Location Based Services: Feedback

Written by: Jonathan Briggs

February 18, 2006 [2198 views]

I was impressed by the number of people who attempted this work; over 120. Many of you had clearly spent more than the minimum time on the task and there were some good answers. Some of you are clearly very confused however and need to do some more work to separate the technologies in your head.

A few of you simply copied and pasted paragraphs from the Internet and although this is satisfactory, I hope that you tried to understand it and could put it into your own words.

How does a GSM mobile phone ‘know’ where it is?

GSM phones maintain contact with a specific cell base station (tower) although as the user moves they will be handed over from one tower to another. A base station is therefore able to report that it is or has been in contact with a specific phone. This is the minimum level of location and allows local information (at the cell level) to be delivered.

More accurate positioning is possible where the phone can communicate with 3 or more cell towers. By measuring the distance between the phone and each tower (radio waves travel at a fixed speed over distance) it is possible to ‘triangulate’ a position. This can be accurate to about 50m. Of course in some locations 3 towers cannot be reached and in this case “cell level” location will be all that is possible.

How accurate is this location?

As explained above the accuracy depends on the available cells.

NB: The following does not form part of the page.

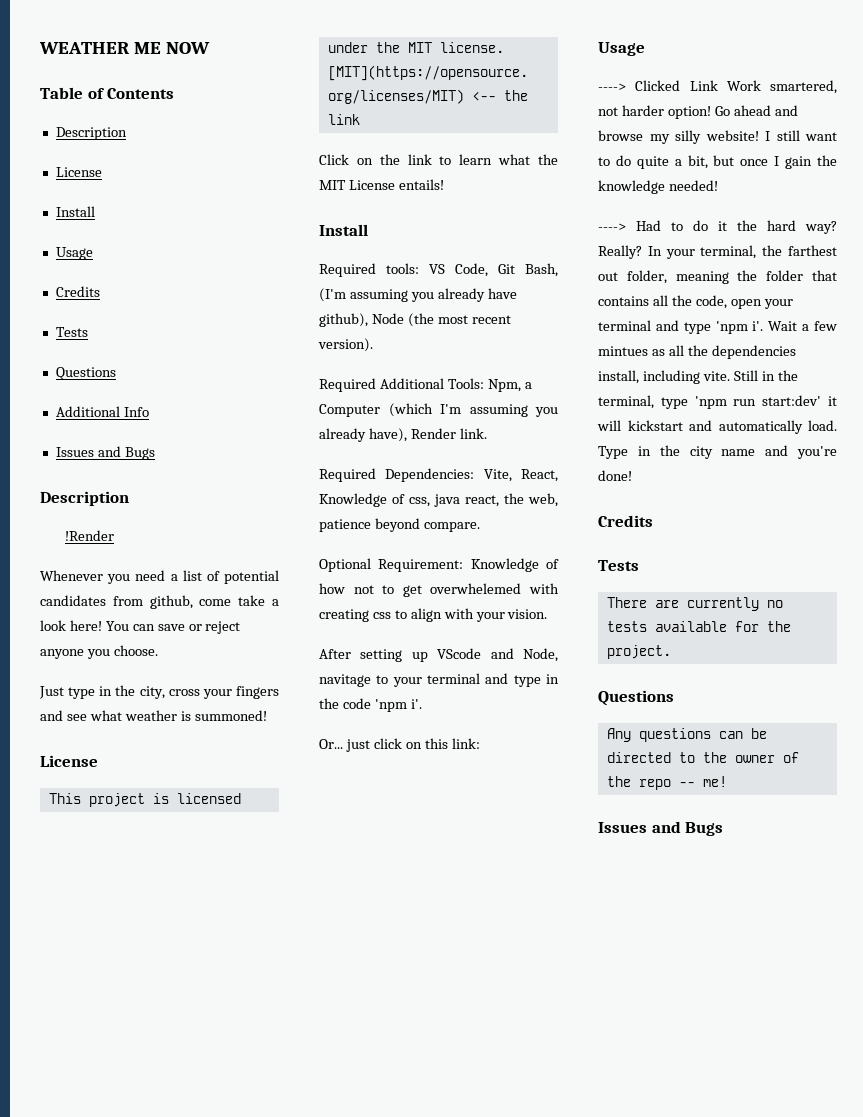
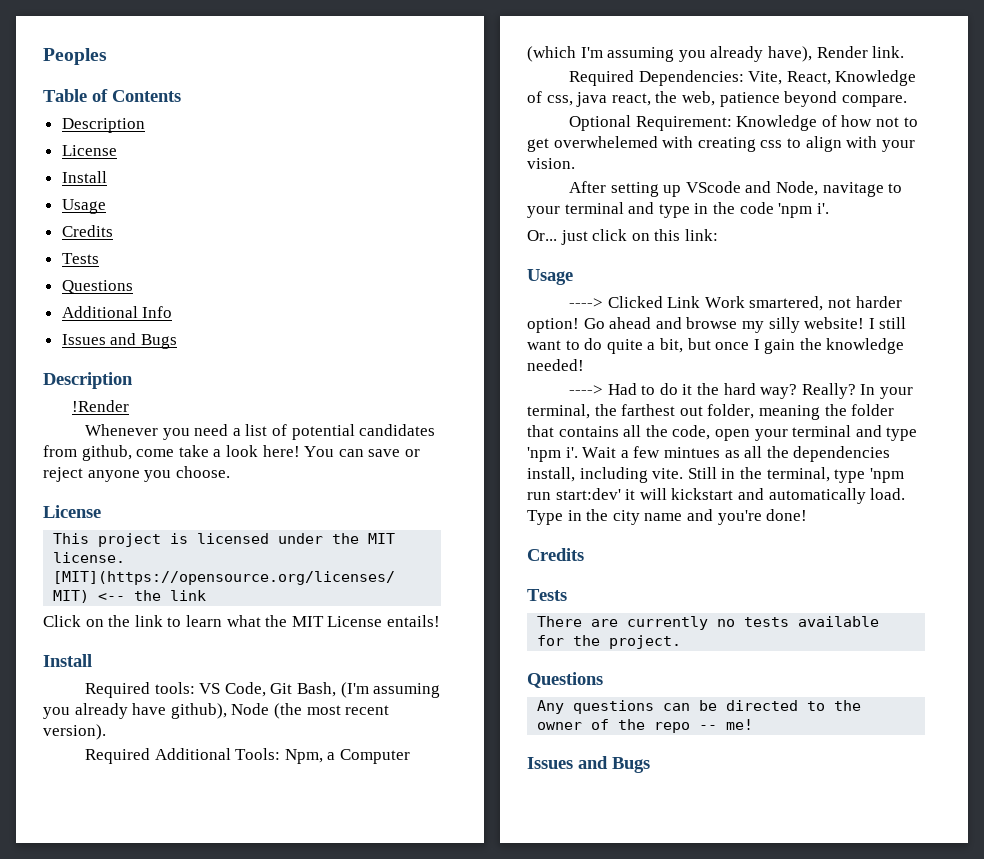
- WEATHER ME NOW
+ Peoples
- Just type in the city, cross your fingers and see what weather is summoned!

Some of you got this completely wrong and started talking about satellites. There are no satellites involved in cell positioning. It is really important that you separate in your mind the different technologies.

The reason for the confusion is because you mix up GPS and GPRS, they are not connected. GPRS is an upgrade to GSM that allows data to be sent over the cell network at faster than modem speeds.

GSM = GPRS = no satellites!

What about GPS?

GPS, Global Positioning by Satellite, is a technology that has been around as an idea since the 60’s and is not directly linked to mobile phones. The system is based on 24 satellites put into orbit around the earth by the American Department of Defense.

These satellites transmit streams of synchronised timing data that can be received on land, at sea and in moving vehicles. By receiving data from 3-6 satellites the location of the receiver can be calculated (using triangulation). No data is transmitted from the handset to the satellite (ever).

What signals are sent from the handset to the satellite?

About 50% of you imagine that your in-car GPS system is sending messages to satellites. Just imagine that this was possible. There are millions of GPS receivers in use and each one of these would have to have a separate conversation with the satellite. No satellite could be built to make this possible. The good news is that it is not necessary. The GPS receiver can work out where it is without sending out a single message; indeed there is no transmitter inside a GPS.

What about GPS enabled phones?

We are just beginning to see the launch of GPS enabled phones; GSM or 3G phones that have a GPS module built into them. You can, for example, buy a GPS module for a smartphone such as the SP2. These phones still make no contact with the satellites. Instead they can report back the position of the handset (calculated by the GPS) to a server, using GPRS or 3G data services.

Using these two separate technologies we could imagine a service that would measure the location, send the location (as data) and retrieve a map or data from a server. I asked you “how could a GPS enabled mobile report its position back to an application?”

Many of you did not answer this question at all. Take great care to research and answer the questions you are asked rather than what you think you might have been asked.

Oystercards contain RFID technology

The next question was about RFID. This is an identification technology that consists of a small antenna inside each Oystercard. This antenna can be “programmed” to hold an ID number and when you purchase a card this is done to activate the card. Season tickets and pre-pay budgets are stored against this ID number. Your personal details are also stored if you have chosen to register your card fully.

When you pass through the gate, the Oystercard reader reads the ID of the card and is able to look up the validity of the card (value) and allow you to pass through the gate. In fact there is sufficient memory in the card to allow the value to be stored on the card too, allowing the card to operate even if there is no connection to the network. This allows Oystercard to be used on buses as well as tubes.

The barrier could therefore “know” who has passed through the gate by reading the ID numbers of all registered users who pass through the gate.
I was surprised that some of you appear not to have used the Oystercard system or even to know that it exists.

RFID identification is also used for product security

In most music retailers RFID tags are used to protect the products. A tag can be incorporated into a label and stuck to the packaging. This contains a product ID, store ID and the status (paid/unpaid) of the product. When you buy the item it is passed over a reader (just like the Oystercard) which sets the status of the product to paid (and updates the store inventory).

If you try and steal the item you need to pass through an electronic gate which contains a reader. This detects that the item status is unpaid and activates an alarm. Note that the reader can be a 1-2 metres from the product and can read the RFID tag even while the customer is moving.

The Oystercard system could read your Oystercard at a greater distance but this has the drawback that you could be charged for a journey on a passing bus. Different RFID systems have different sensitivities and each system has to be configured for a specific environment.